- [AIM OF THE EXERCISE]: Print exactly the lines of the listing below from the one containing "[568,336,757,349] OnSomeEvet(IGameEvent ->" through the final line, both included, and no pictures.
───── MATERIAL FOR THE TASK
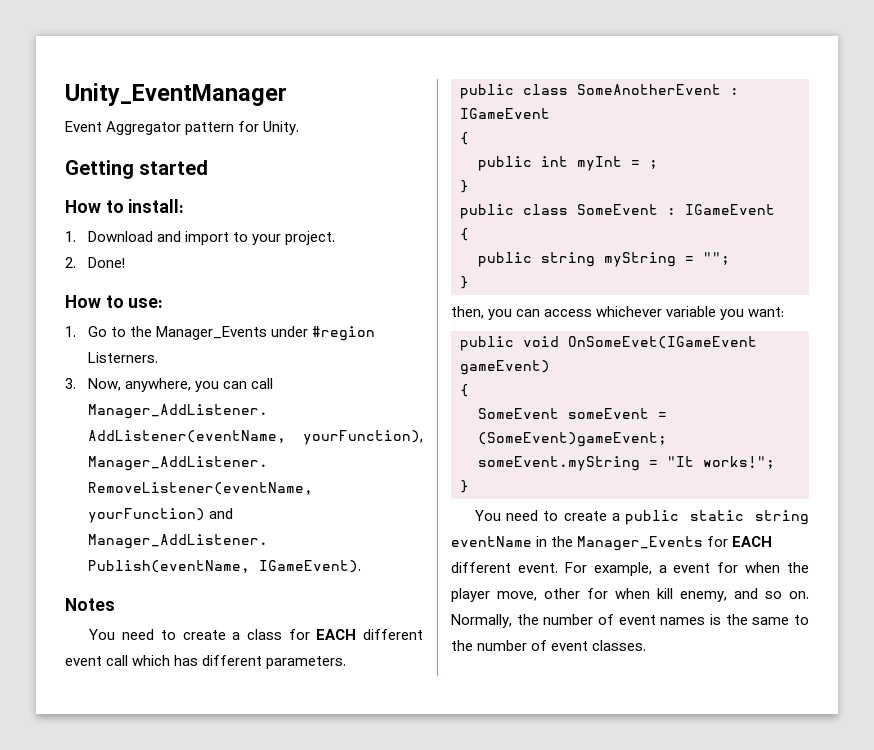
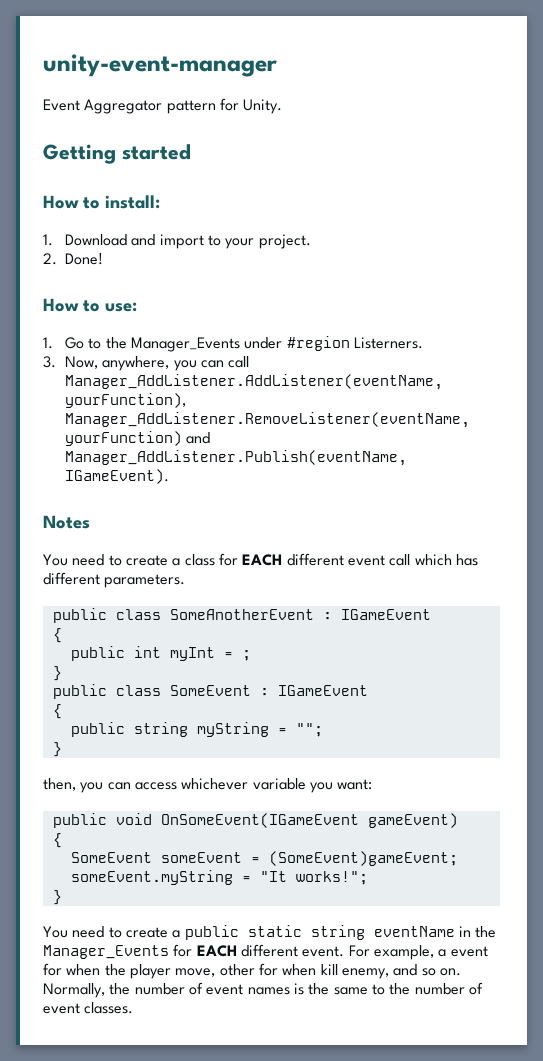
[65,83,287,106] Unity_EventManager -> [43,54,277,77] unity-event-manager
[568,336,757,349] OnSomeEvet(IGameEvent -> [160,813,359,828] OnSomeEvent(IGameEvent

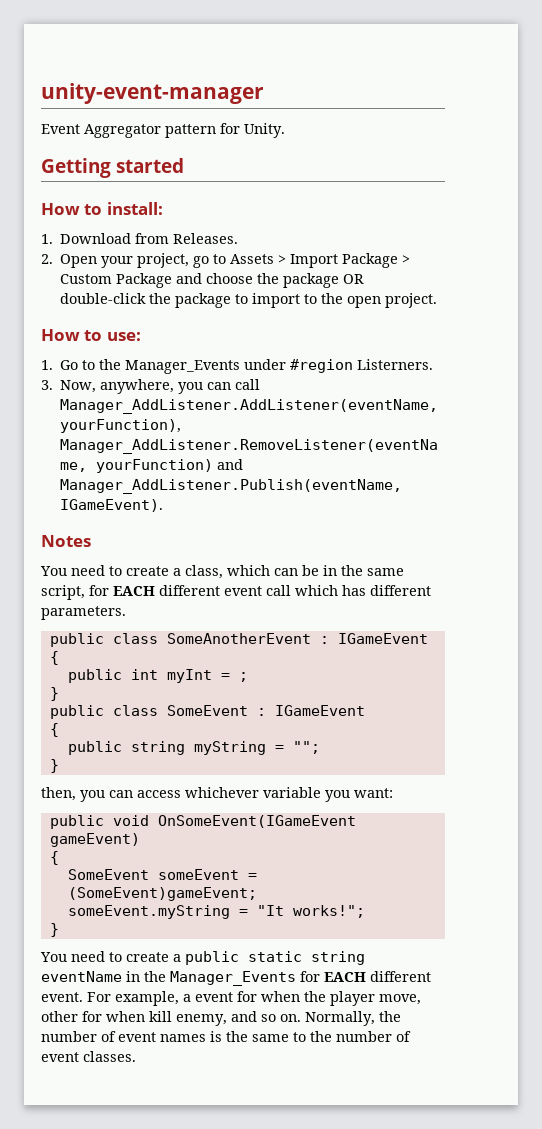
[131,234,255,249] and import to your -> [135,233,239,244] [41,253,411,268] [60,273,365,288] [60,293,382,308] from Releases. // 2. Open your project, go to Assets > Import Package > Custom Package and choose the package OR double-click the package to import to the open
[43,253,104,265] // 2. Done! -> (438, 300) none
[184,554,215,566] class -> [185,565,404,579] [41,585,85,600] class, which can be in the same script,

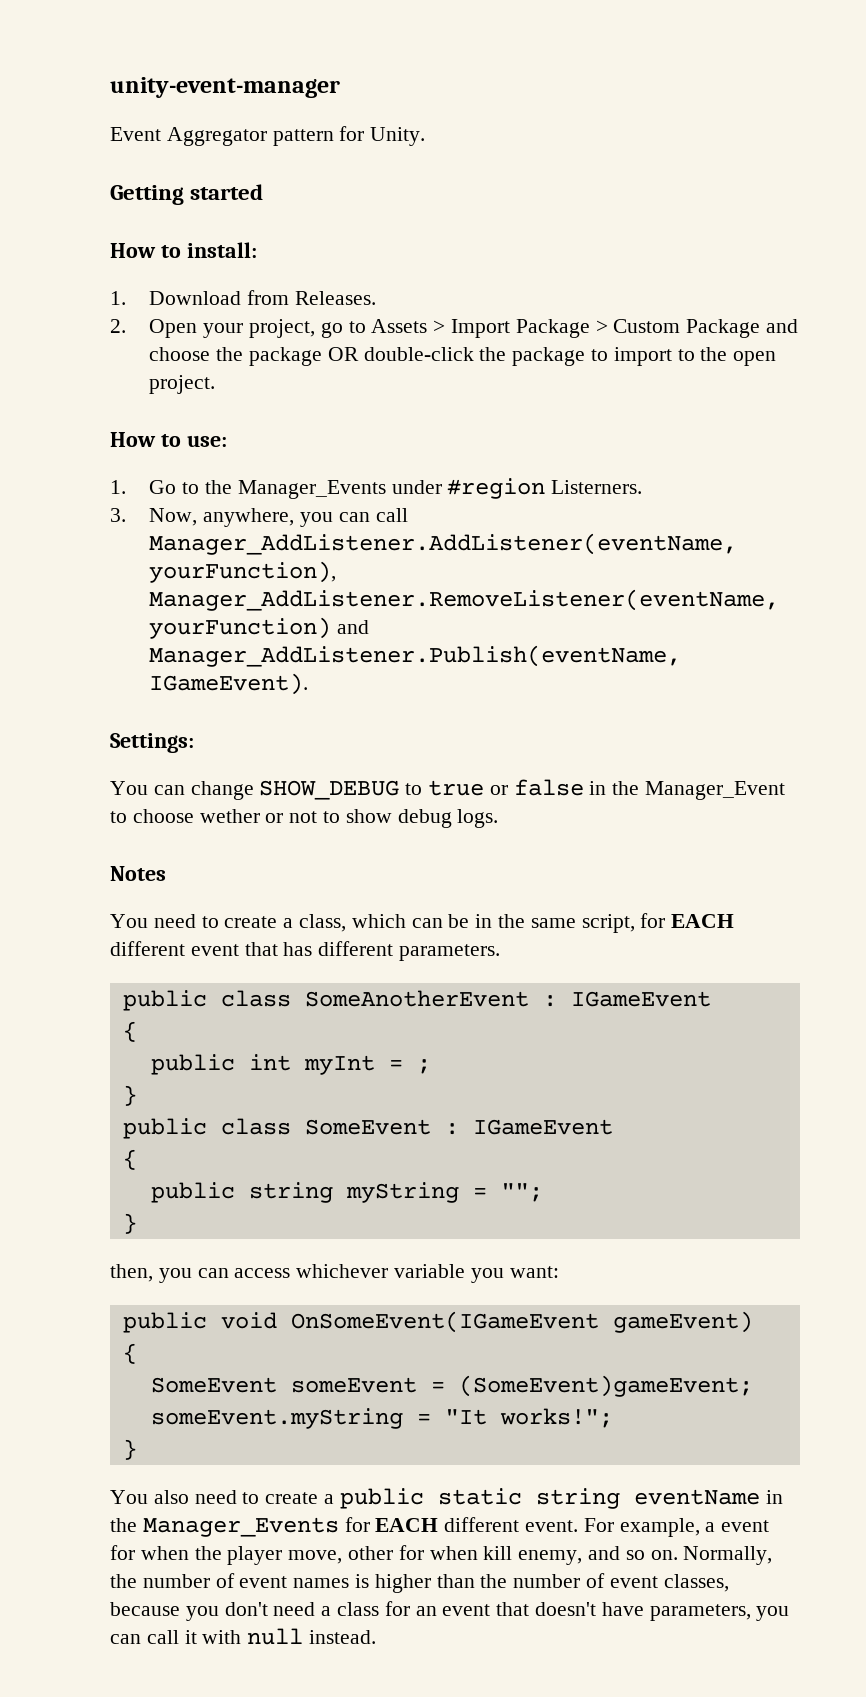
(164, 505) none -> [110,733,194,753] [110,779,786,800] [110,809,499,828] // Settings: // You can change SHOW_DEBUG to true or false in the Manager_Event to choose wether or not to show debug logs.
[266,585,338,596] call which -> [244,942,278,956] that
(67, 957) none -> [153,1490,189,1504] also
[226,1031,411,1042] [41,1051,136,1062] the same to the number of event classes. -> [374,1573,729,1593] [110,1601,790,1621] [110,1628,377,1645] higher than the number of event classes, because you don't need a class for an event that doesn't have parameters, you can call it with null instead.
──────────
- [TASK OUTPUT]:
[568,336,757,349] OnSomeEvet(IGameEvent -> [160,813,359,828] OnSomeEvent(IGameEvent

[131,234,255,249] and import to your -> [135,233,239,244] [41,253,411,268] [60,273,365,288] [60,293,382,308] from Releases. // 2. Open your project, go to Assets > Import Package > Custom Package and choose the package OR double-click the package to import to the open
[43,253,104,265] // 2. Done! -> (438, 300) none
[184,554,215,566] class -> [185,565,404,579] [41,585,85,600] class, which can be in the same script,

(164, 505) none -> [110,733,194,753] [110,779,786,800] [110,809,499,828] // Settings: // You can change SHOW_DEBUG to true or false in the Manager_Event to choose wether or not to show debug logs.
[266,585,338,596] call which -> [244,942,278,956] that
(67, 957) none -> [153,1490,189,1504] also
[226,1031,411,1042] [41,1051,136,1062] the same to the number of event classes. -> [374,1573,729,1593] [110,1601,790,1621] [110,1628,377,1645] higher than the number of event classes, because you don't need a class for an event that doesn't have parameters, you can call it with null instead.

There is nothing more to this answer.